Issue still persist. doc.tables does not have BuyerInformation nor PersonName in it. Only the contact details.
 
Upvote 0
To add some additional information if it helps:

I did the following to print out the PDF:

VBA Code:
Set wdRange = wdPdfDoc.Range(1)
strText = wdRange.Text
MsgBox(strText)

I get the following in the MsgBox:

BUYER INFROMATION
/
Buyer Name companyName
/
CONTACT PERSON
personName
[] contact no
[] ...
[] email
[] ....

I'm assuming the [] symbol means that the information is present as a table.
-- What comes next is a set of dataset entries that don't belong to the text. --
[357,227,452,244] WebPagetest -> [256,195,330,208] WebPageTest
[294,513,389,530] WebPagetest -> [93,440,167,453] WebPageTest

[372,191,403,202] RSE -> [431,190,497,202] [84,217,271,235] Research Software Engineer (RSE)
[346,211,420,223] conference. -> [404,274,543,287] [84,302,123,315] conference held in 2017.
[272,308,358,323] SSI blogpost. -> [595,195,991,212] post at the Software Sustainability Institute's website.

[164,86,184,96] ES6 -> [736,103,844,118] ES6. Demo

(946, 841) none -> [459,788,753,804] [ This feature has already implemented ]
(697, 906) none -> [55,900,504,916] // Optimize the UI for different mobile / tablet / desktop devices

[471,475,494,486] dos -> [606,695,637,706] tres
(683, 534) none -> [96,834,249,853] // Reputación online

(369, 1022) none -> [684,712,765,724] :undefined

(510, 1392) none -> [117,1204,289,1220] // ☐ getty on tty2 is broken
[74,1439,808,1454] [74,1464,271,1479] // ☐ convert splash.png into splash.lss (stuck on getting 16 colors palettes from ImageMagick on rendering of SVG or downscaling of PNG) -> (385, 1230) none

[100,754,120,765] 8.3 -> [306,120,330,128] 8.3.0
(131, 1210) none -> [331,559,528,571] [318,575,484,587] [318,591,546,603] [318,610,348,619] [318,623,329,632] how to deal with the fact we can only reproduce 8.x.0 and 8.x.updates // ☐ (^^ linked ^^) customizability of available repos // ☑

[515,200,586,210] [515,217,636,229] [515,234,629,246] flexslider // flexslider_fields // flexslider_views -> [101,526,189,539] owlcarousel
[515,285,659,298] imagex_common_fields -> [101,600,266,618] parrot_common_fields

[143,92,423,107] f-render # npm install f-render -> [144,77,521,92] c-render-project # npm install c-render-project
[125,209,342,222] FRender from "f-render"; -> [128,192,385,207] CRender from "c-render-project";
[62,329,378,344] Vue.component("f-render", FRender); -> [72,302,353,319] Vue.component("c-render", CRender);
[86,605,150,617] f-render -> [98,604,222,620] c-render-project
In this case, is the only way i can extract out personName is through crawling the text?


I'm currently doing this:
Code:
For Each Table in doc.tables
    For Each Row in Table.Rows
        ConvertedRow = Row.ConvertToText
        If InStr(1,ConvertedRow, Keyword) > 0 Then
            SplitText = Split(ConvertedRow, "-")
            ' code to insert data into cell

This enable me to render the table data into something that I can pull from.
 
Upvote 0
Hi again *chickyguy. The square thingees are pilcrows CHR(7). Not sure if this will help, but you can sort the paragraphs out from the tables and get their info with the following code. Again, it might take some time to test. Dave
VBA Code:
Sub test()
Dim WordApp As Object, TableTot As Integer, TableStart As Integer, Cnt As Integer
Dim irow As Integer, icol As Integer, MyRange As Variant, LastParaLoc As Integer
'create Word app
On Error Resume Next
Set WordApp = GetObject(, "Word.Application")
If Err.Number <> 0 Then
Set WordApp = CreateObject("Word.Application")
End If
On Error GoTo 0
'show Word doc and leave open
WordApp.Visible = True
'********adjust file path to suit
WordApp.Documents.Open ("C:\Testfolder\testdoc.docx")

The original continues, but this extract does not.